• _Assignment_:
Copy the final lines exactly, starting at the one that contains "font-style: italic ->" and ending with the last line of the listing below. Pictures are not part of the copy.
────────────────────────────────────────
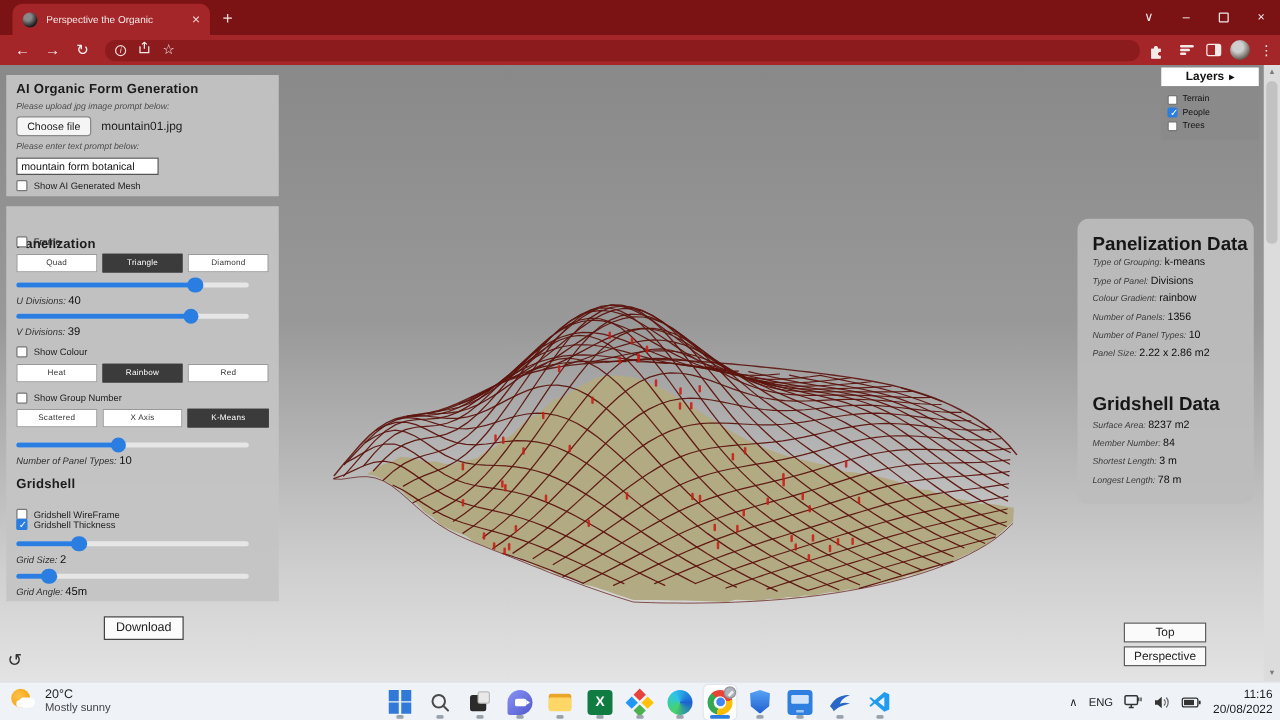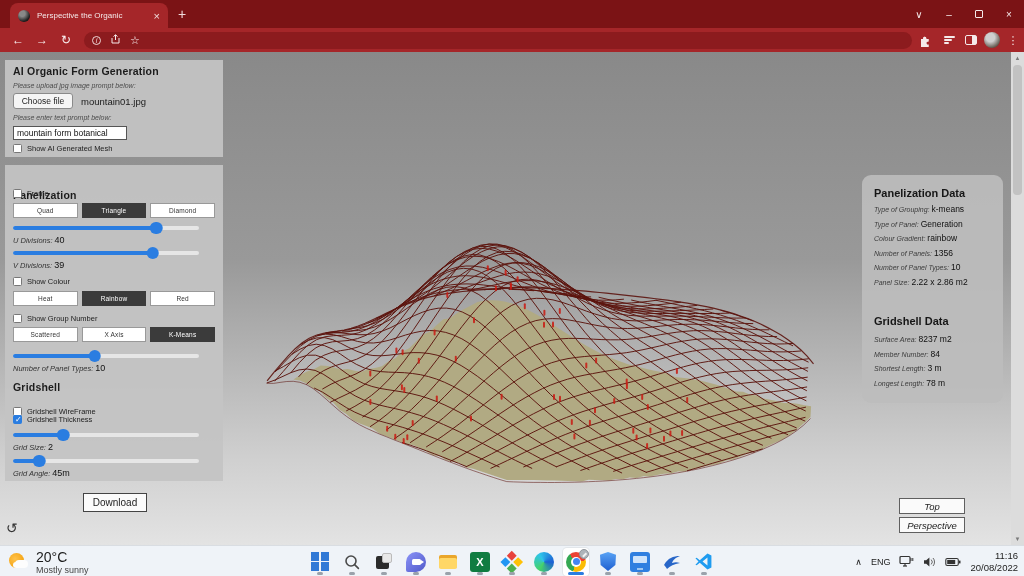"Layers" div { html: none -> <div> <div> <span>Layers</span> <span>▸</span> </div> <div> <div> <span></span> <span>Terrain</span> </div> <div> <span></span> <span>People</span> </div> <div> <span></span> <span>Trees</span> </div> </div> </div> }
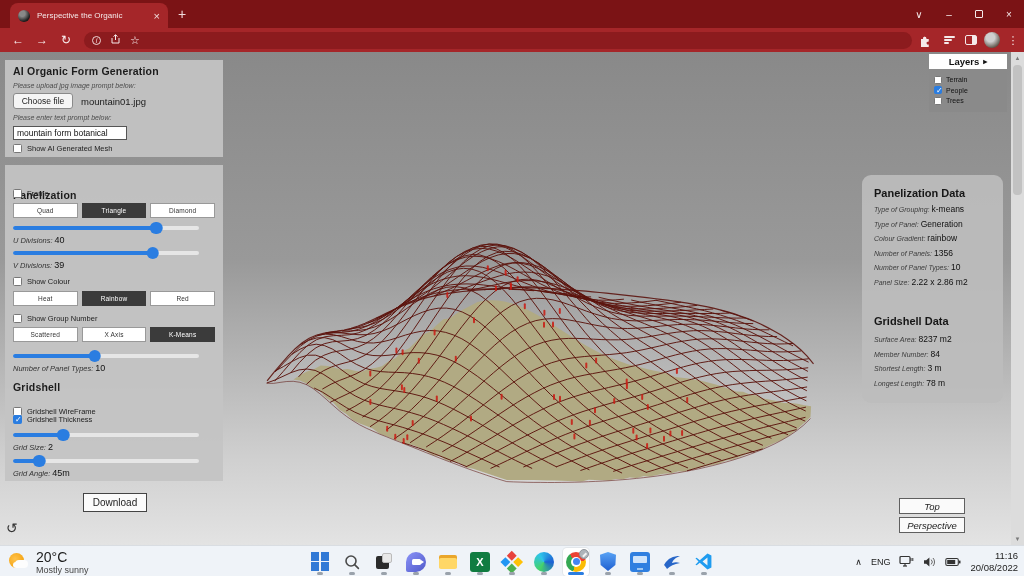"Panelization Data" .dtitle { font-size: 11px -> 15px }
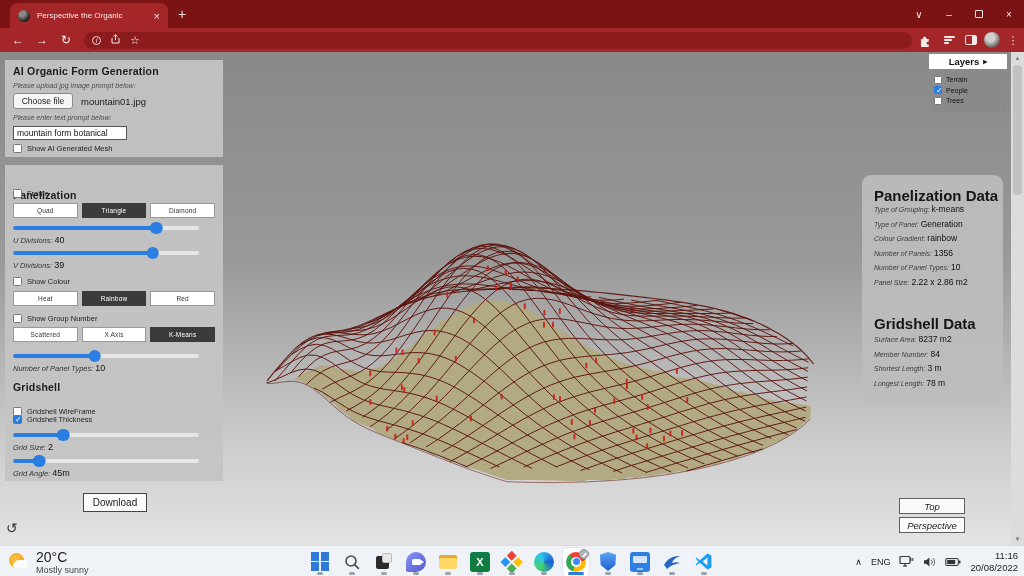"Generation" span.val { text: Generation -> Divisions }
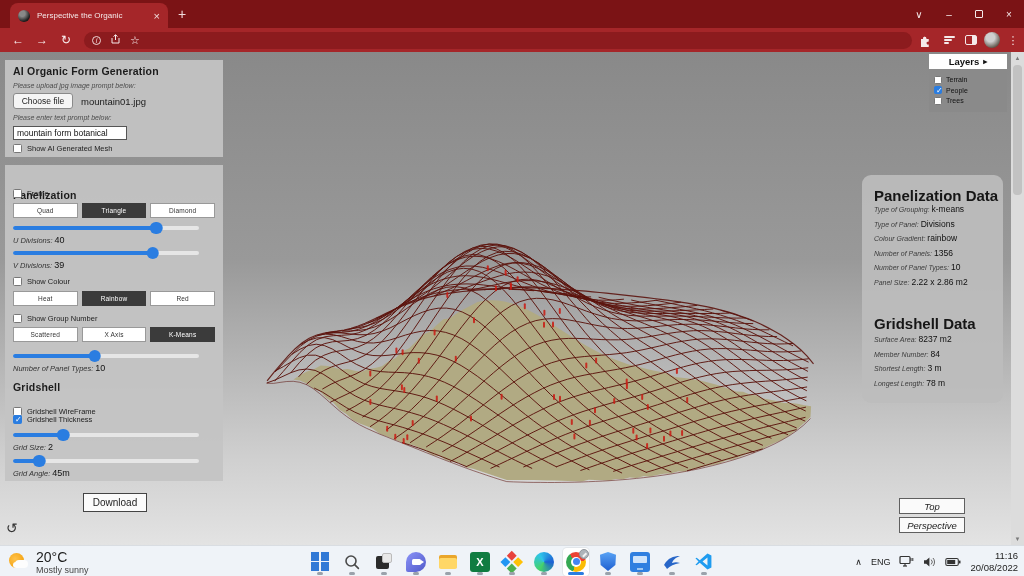"Top" .viewbtn { font-style: italic -> none }
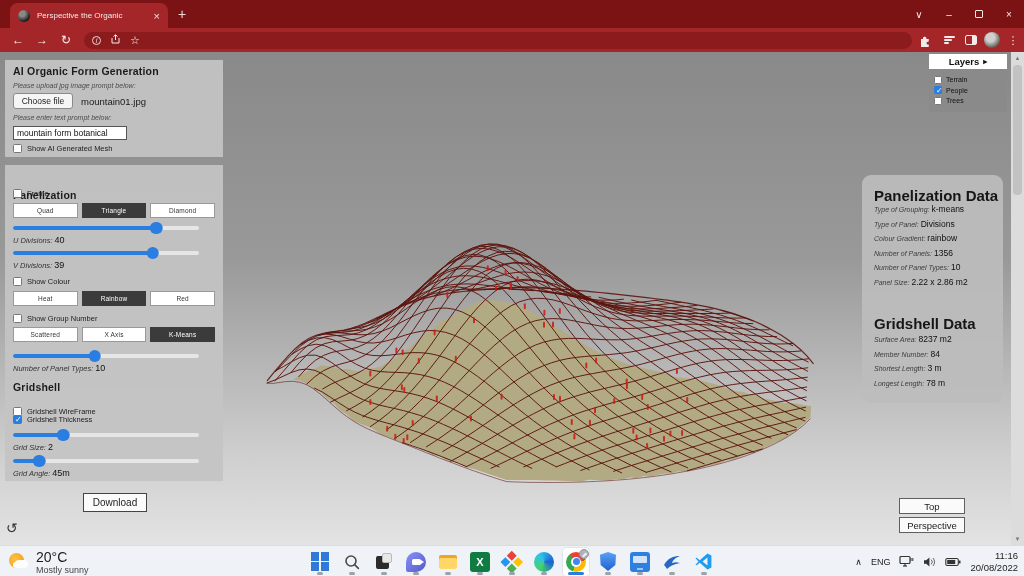"20°C" #weather-temp { font-size: 14px -> 10px }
────────────────────────────────────────
• _Answer_:
"Top" .viewbtn { font-style: italic -> none }
"20°C" #weather-temp { font-size: 14px -> 10px }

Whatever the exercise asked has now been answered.